42.1 Some Facts about Proxy Caches
As a proxy cache, Squid can be used in several ways. When
combined with a firewall, it can help with security. Multiple
proxies can be used together. It can also determine what types of
objects should be cached and for how long.
42.1.1 Squid and Security
It is possible to use Squid together with a
firewall to secure internal networks from the outside using a proxy cache.
The firewall denies all clients access to external services except
Squid. All Web connections must be established by the proxy. With
this configuration, Squid completely controls Web access.
If the firewall configuration includes a DMZ, the proxy should operate
within this zone. Section 42.5,
Configuring a Transparent Proxy
describes how to implement a
transparent proxy. This simplifies the
configuration of the clients, because in this case they do not
need any information about the proxy.
42.1.2 Multiple Caches
Several instances of Squid can be configured to exchange objects between
them. This reduces the total system load and increases
the chances of finding an object already existing in the local network. It
is also possible to configure cache hierarchies, so a cache is able to
forward object requests to sibling caches or to a parent
cache—causing it to get objects from another cache in the
local network or directly from the source.
Choosing the appropriate topology for the cache hierarchy is very important,
because it is not desirable to increase the overall traffic on the
network. For a
very large network, it would make sense to configure a proxy server for
every subnetwork and connect them to a parent proxy, which in turn is
connected to the proxy cache of the ISP.
All this communication is handled by ICP (Internet cache protocol) running
on top of the UDP protocol. Data transfers between caches are handled using
HTTP (hypertext transmission protocol) based on TCP.

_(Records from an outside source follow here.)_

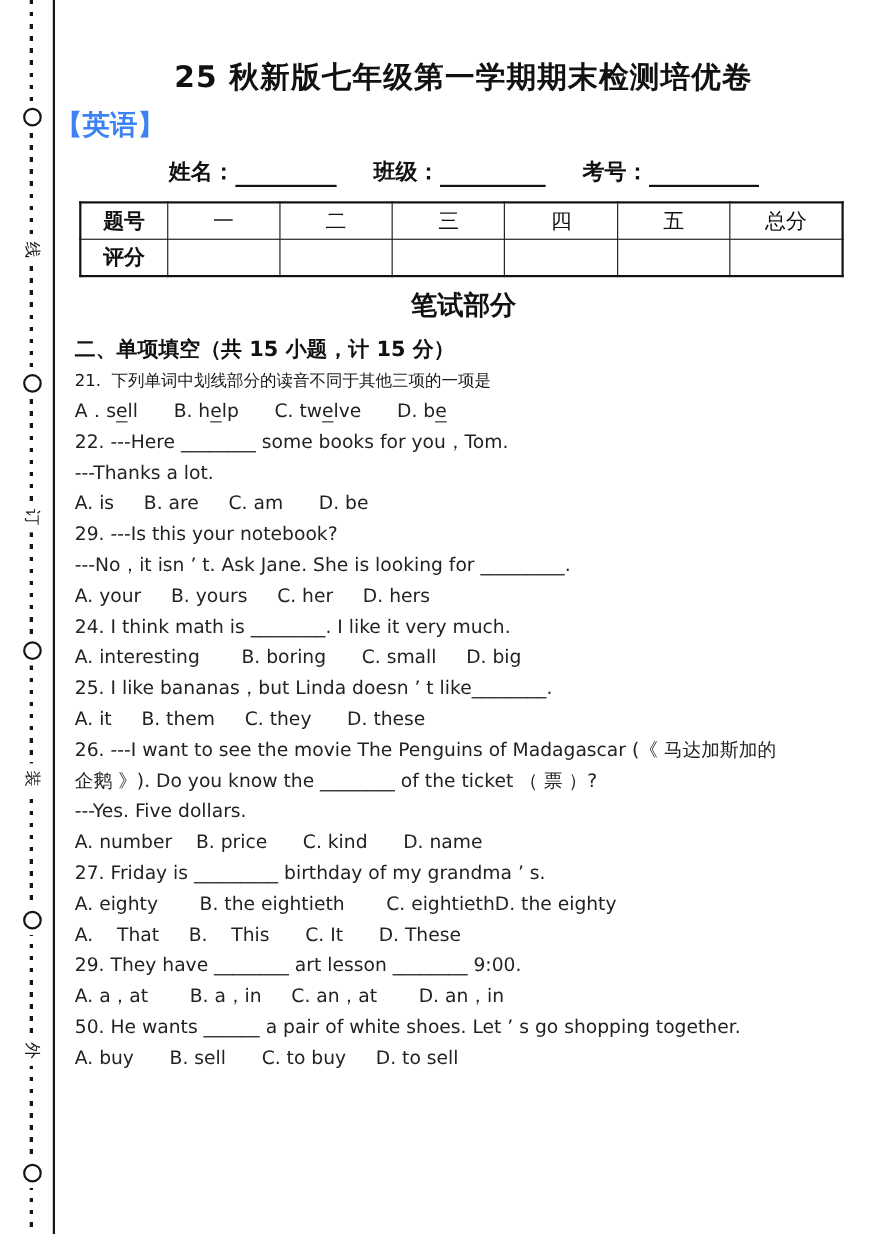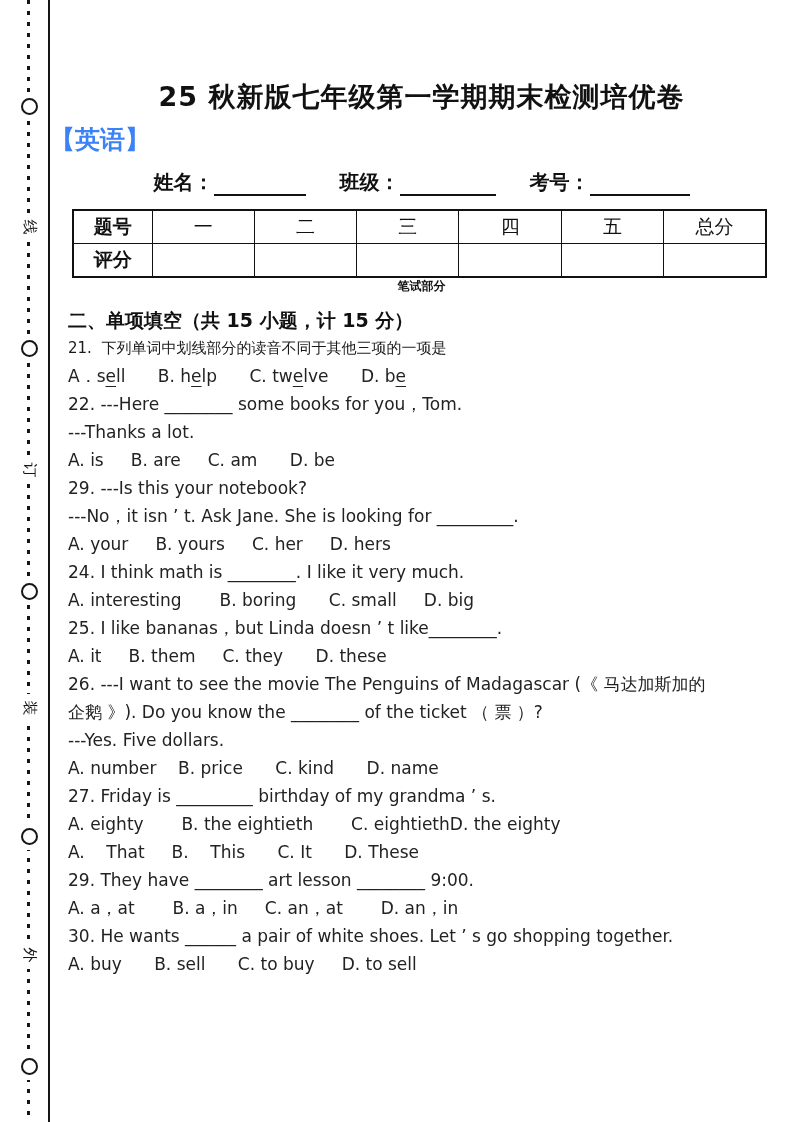"25 秋新版七年级第一学期期末检测培优卷" .content { padding-top: 82px -> 56px }
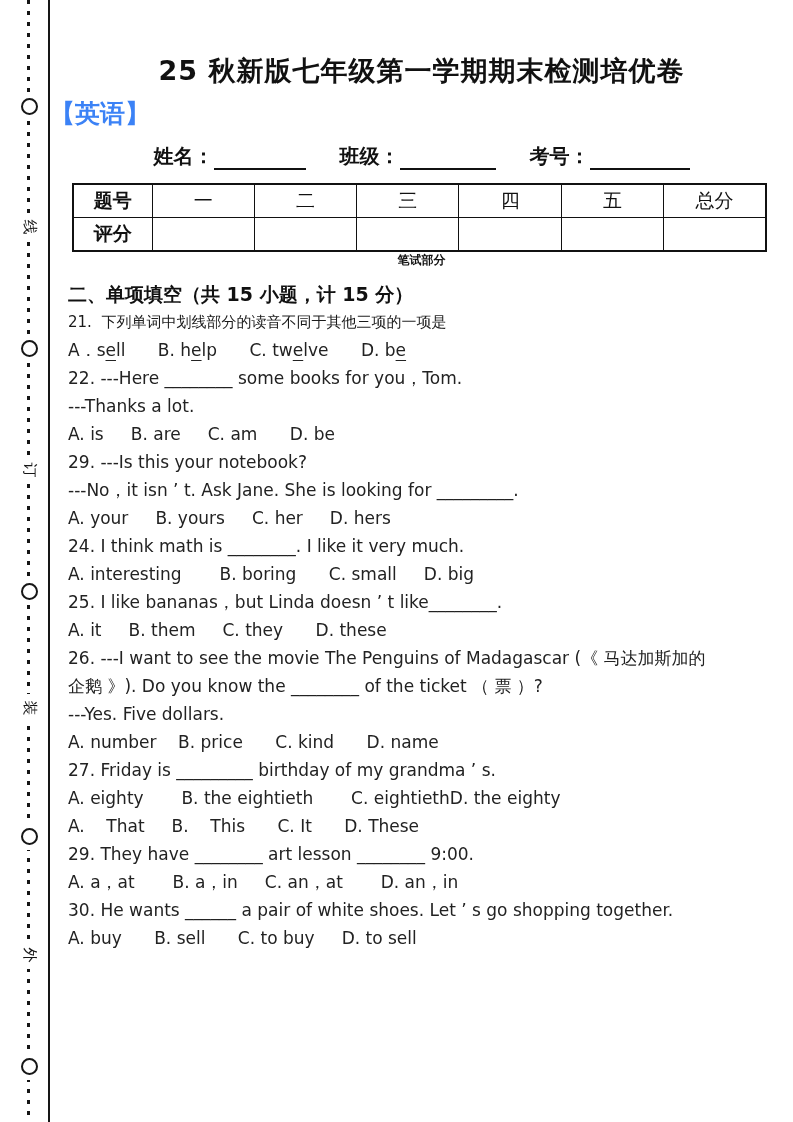"笔试部分" .written-part { font-size: 12px -> 24px; margin-top: none -> 9px }
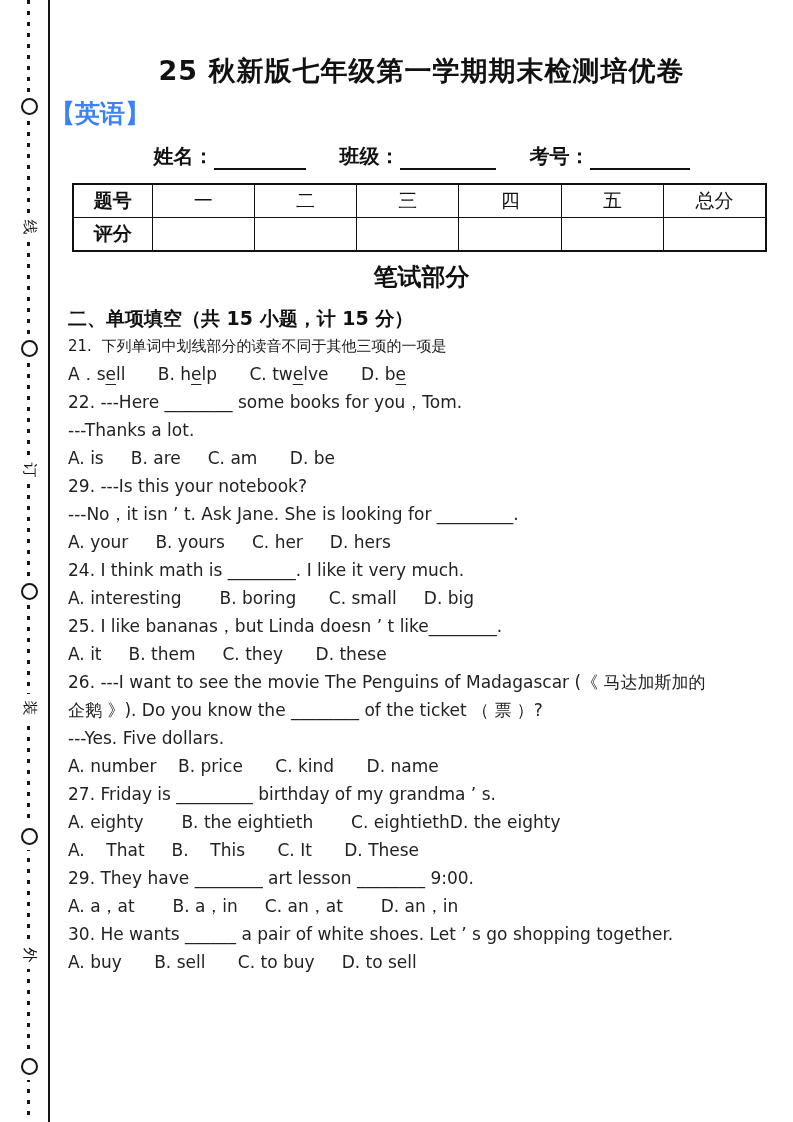"30. He wants ______ a" div.line { text: 30 -> 50 }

To find the most appropriate server from which to get the objects, one
cache sends an ICP request to all sibling proxies. These answer the
requests via ICP responses with a HIT code if the object was detected or a
MISS if it was not. If multiple HIT responses were found, the proxy server
decides from which server to download, depending on factors such as
which cache sent the fastest answer or which one is closer. If no
satisfactory responses are received, the request is sent to the
parent cache.
HINT:
To avoid duplication of objects in different caches in the network, other
ICP protocols are used, such as CARP (cache array routing protocol) or
HTCP (hypertext cache protocol). The more objects maintained in the
network, the greater the possibility of finding the desired one.
42.1.3 Caching Internet Objects
Not all objects available in the network are static. There are a lot of
dynamically generated CGI pages, visitor counters, and encrypted SSL
content documents. Objects like this are not cached because they
change each time they are accessed.
The question remains as to how long all the other objects stored in the
cache should stay there. To determine this, all objects in the cache are
assigned one of various possible states.
Web and proxy servers find out the status of an object by adding headers
to these objects, such as Last modified
or
Expires
and the corresponding date. Other headers specifying
that objects must not be cached are used as well.
Objects in the cache are normally replaced, due to a lack of free hard disk
space, using algorithms such as LRU (last recently used). Basically this
means that the proxy expunges the objects that have not been
requested for the longest time.